Hi. I was trying to calculate the frequency of mutated genes from CCLE_mutations.csv file of 22Q1 release, then ranking genes by frequency.
But I was really confused by the data, since the dataset seems to be specific to mutation sites, I don’t know what is the right way to combine those together.
I wonder if someone could explain a little bit about it.
Or if there are other databases could provide such information?
The data is aggregated over all available sequencing types for a given sample. Some samples have more sequencing types than others. (also, note that we are only releasing somatic coding mutations).
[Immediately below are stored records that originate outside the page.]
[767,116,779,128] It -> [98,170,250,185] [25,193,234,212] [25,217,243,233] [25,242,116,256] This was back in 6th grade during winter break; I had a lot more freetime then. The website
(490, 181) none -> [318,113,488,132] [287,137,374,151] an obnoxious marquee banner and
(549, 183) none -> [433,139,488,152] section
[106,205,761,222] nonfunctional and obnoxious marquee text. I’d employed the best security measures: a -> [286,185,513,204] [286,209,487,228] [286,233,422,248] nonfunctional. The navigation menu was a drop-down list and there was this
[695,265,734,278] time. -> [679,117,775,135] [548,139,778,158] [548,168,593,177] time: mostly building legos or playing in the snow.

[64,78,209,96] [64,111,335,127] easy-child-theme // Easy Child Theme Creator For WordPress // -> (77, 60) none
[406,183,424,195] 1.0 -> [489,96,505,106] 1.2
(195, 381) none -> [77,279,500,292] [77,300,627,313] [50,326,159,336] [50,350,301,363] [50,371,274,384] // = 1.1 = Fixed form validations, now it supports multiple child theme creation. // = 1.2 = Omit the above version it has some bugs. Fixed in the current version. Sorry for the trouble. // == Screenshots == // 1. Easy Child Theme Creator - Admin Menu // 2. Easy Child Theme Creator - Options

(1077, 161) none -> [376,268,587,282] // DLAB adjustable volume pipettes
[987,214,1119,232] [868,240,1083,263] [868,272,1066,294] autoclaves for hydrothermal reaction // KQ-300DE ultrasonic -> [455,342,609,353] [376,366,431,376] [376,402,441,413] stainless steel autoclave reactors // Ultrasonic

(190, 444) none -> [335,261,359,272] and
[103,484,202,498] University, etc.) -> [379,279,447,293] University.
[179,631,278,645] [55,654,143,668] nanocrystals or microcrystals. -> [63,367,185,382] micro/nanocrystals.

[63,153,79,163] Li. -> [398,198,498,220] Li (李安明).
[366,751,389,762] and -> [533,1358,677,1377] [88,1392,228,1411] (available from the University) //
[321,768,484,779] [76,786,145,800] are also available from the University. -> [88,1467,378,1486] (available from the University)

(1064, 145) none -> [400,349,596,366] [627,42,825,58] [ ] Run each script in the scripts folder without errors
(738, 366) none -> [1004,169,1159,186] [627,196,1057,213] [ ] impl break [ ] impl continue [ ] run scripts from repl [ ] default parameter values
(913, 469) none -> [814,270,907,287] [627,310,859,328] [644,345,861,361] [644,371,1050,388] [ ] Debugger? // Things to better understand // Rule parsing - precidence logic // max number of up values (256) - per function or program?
So a simple method would be to just to take any available mutations in our dataset un-regarding of the sequencing type.
Whatever happens your analysis will be biased by the fact that different samples have different set of sequencing, each covering more or less well a specific set of genes.
Thank you so much for your reply. That really helps.
And I also have a question about ALT:REF. If I understand correctly, that ratio is the number of mutation allele by normal/reference allele, right?
So when I calculate mutation freqency of a gene, should I sum number of total ALT and REF of all entries of a gene for calculation, or I should just sum the number of entries of mutations for a gene? Which way is more reasonable and unbiased?
And when REF=0, does that really means no REF allele found at such place in sequencing?
Yes this is right. and ref 0 really means no reads found with that mutation.
I think both metrics represent different things and it depends on your underlying question and the point you want to make. But from what you are saying I would be inclined in computing mutation frequency as the sum of all mutations that have a high enough allele frequency.